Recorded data
*** Block opens ***

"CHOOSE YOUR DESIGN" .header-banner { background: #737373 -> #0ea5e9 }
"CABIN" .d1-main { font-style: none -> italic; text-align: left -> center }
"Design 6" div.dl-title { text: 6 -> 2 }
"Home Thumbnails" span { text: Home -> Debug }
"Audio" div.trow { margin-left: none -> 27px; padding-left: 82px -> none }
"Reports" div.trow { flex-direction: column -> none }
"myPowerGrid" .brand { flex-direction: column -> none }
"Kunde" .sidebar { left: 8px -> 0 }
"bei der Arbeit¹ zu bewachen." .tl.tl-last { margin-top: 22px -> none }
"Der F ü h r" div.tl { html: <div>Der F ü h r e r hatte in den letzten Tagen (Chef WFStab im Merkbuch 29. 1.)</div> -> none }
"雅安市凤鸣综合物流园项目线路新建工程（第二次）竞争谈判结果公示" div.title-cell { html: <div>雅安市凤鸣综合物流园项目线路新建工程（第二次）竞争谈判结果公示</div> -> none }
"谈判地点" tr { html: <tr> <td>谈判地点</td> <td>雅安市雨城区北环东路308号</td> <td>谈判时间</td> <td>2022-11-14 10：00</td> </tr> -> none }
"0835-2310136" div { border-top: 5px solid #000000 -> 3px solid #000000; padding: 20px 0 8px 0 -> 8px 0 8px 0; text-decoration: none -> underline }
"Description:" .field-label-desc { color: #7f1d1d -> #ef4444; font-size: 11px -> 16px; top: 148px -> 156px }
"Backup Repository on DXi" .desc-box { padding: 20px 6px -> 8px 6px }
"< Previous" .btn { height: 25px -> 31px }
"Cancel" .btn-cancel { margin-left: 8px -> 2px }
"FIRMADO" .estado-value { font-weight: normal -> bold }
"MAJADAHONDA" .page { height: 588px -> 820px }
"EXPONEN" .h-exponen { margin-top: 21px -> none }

*** Block closes ***

** EXERCISE DIRECTIONS **
Search the entries for the word "flex", then list each line that holds it.

** RESULT FOR THIS EXERCISE **
"Reports" div.trow { flex-direction: column -> none }
"myPowerGrid" .brand { flex-direction: column -> none }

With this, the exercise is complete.